---------- Records provided ----------

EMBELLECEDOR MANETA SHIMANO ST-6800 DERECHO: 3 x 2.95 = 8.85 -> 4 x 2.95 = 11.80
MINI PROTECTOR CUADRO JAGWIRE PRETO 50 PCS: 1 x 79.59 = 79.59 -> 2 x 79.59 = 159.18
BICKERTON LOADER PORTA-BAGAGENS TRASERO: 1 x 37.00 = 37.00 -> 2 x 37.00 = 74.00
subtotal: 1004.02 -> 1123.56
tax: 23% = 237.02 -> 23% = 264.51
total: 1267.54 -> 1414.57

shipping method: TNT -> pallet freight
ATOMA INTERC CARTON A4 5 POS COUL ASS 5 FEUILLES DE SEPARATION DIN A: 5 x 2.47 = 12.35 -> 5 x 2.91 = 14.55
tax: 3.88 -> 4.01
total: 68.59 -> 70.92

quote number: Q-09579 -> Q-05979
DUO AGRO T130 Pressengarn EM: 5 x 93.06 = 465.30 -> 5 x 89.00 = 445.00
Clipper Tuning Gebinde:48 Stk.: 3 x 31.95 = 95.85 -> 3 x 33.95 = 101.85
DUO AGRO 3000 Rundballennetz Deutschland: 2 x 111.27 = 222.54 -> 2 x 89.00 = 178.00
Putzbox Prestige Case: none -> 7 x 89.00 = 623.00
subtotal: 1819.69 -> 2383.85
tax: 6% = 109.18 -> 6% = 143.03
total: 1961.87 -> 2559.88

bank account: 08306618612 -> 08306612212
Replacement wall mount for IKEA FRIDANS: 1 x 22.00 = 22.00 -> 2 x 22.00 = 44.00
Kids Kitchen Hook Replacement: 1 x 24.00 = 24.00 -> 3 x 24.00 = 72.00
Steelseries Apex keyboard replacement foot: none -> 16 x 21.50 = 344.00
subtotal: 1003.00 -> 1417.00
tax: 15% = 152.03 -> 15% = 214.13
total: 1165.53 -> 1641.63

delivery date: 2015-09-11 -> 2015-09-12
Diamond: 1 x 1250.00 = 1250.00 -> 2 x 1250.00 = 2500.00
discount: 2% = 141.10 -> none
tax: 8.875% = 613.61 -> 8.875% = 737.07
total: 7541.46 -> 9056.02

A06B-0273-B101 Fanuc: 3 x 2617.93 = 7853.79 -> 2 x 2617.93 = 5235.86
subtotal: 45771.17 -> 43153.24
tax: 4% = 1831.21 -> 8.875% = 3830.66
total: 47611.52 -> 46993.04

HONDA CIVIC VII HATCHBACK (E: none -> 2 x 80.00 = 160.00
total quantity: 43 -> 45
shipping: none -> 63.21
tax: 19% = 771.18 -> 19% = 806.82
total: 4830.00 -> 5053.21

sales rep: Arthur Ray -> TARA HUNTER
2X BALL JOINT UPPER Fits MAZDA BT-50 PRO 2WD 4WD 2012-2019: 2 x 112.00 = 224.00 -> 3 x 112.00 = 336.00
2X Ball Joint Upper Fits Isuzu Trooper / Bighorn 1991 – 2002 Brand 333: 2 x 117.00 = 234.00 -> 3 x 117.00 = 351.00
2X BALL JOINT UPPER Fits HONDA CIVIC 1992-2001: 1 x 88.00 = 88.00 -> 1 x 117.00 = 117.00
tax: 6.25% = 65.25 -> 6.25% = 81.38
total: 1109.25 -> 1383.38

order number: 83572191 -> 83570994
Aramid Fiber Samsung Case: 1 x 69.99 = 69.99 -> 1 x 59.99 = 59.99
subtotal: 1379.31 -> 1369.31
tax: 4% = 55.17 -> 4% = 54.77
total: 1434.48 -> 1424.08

----------

All lines from the top of the data through the line containing "total: 1961.87 -> 2559.88" need to be retyped exactly, and nothing more.

EMBELLECEDOR MANETA SHIMANO ST-6800 DERECHO: 3 x 2.95 = 8.85 -> 4 x 2.95 = 11.80
MINI PROTECTOR CUADRO JAGWIRE PRETO 50 PCS: 1 x 79.59 = 79.59 -> 2 x 79.59 = 159.18
BICKERTON LOADER PORTA-BAGAGENS TRASERO: 1 x 37.00 = 37.00 -> 2 x 37.00 = 74.00
subtotal: 1004.02 -> 1123.56
tax: 23% = 237.02 -> 23% = 264.51
total: 1267.54 -> 1414.57

shipping method: TNT -> pallet freight
ATOMA INTERC CARTON A4 5 POS COUL ASS 5 FEUILLES DE SEPARATION DIN A: 5 x 2.47 = 12.35 -> 5 x 2.91 = 14.55
tax: 3.88 -> 4.01
total: 68.59 -> 70.92

quote number: Q-09579 -> Q-05979
DUO AGRO T130 Pressengarn EM: 5 x 93.06 = 465.30 -> 5 x 89.00 = 445.00
Clipper Tuning Gebinde:48 Stk.: 3 x 31.95 = 95.85 -> 3 x 33.95 = 101.85
DUO AGRO 3000 Rundballennetz Deutschland: 2 x 111.27 = 222.54 -> 2 x 89.00 = 178.00
Putzbox Prestige Case: none -> 7 x 89.00 = 623.00
subtotal: 1819.69 -> 2383.85
tax: 6% = 109.18 -> 6% = 143.03
total: 1961.87 -> 2559.88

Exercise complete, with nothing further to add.